Whether it’s the day after the rescue or upon hearing about the disembarkation, women are often the ones who initiate songs to celebrate the joy of being alive, amidst a journey that has nonetheless left them wounded and whose outcome is more than uncertain. Tess Barthes, photographer and videographer aboard the Ocean Viking, filmed these moments of intense joy and tells us about them.

I spent the day collecting testimony from survivors. I had been confined in the clinic for over an hour, listening to the story of a man who had spent eight terrifying years in Libya. Little by little, a soft melodious sound began to creep into my headphones from afar. 

Outside, between the clinic and the women’s Shelter, three harmonious voices of young women came together to suddenly gather in unison, as if they had always known each other. 

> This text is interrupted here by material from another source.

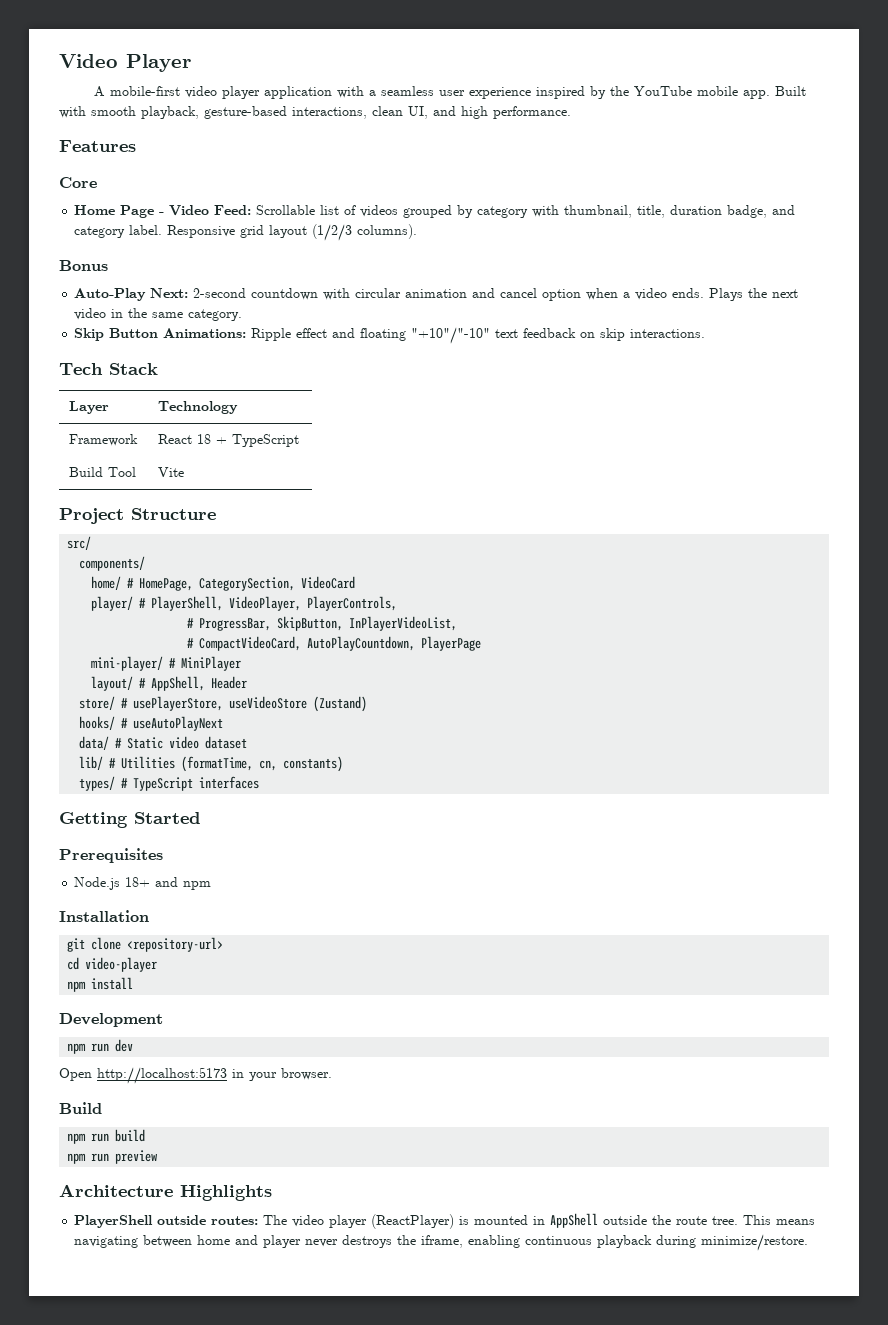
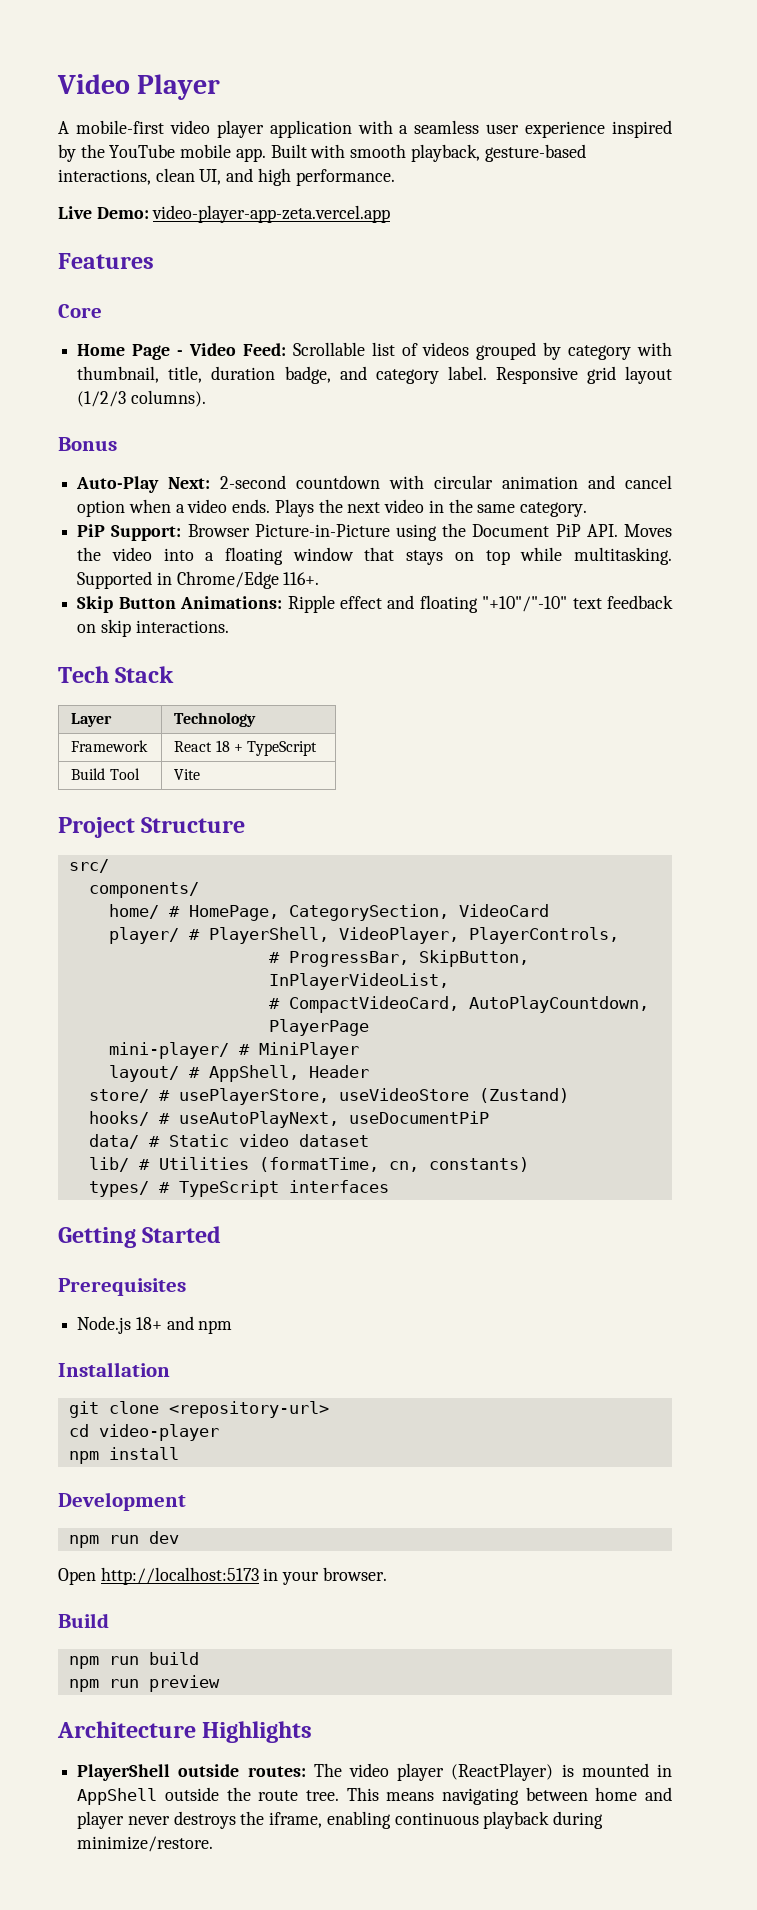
+ Live Demo: video-player-app-zeta.vercel.app
+ PiP Support: Browser Picture-in-Picture using the Document PiP API. Moves the video into a floating window that stays on top while multitasking. Supported in Chrome/Edge 116+.
- hooks/ # useAutoPlayNext
+ hooks/ # useAutoPlayNext, useDocumentPiP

The last testimony ended with lighter questions. We then finally left the clinic, guided by the chants. The sea had never been so calm since the start of the rotation. It gently shimmered in the setting sun. I only had one fear: to shatter the ephemeral beauty of the moment with my presence. I simply couldn’t capture this moment on my camera without offering anything in return. 

So, carried by the lively singing of these Ethiopian women with whom I could not exchange a word, I began to dance, clapping my hands with them. Sometimes I interrupted my dancing to film, but always with the same dilemma: to capture the moment or to live it with them. 

This indefinite balance kept the rhythm until nightfall, despite repeated calls from the crew to serve them dinner. 

I still don’t understand how these women managed to draw such strength, to sing with a powerful voice full of life after all the atrocities they went through their journey. This shared, suspended moment made me realize to what extent singing in their language was a need as vital as the rest and a way to regain their dignity.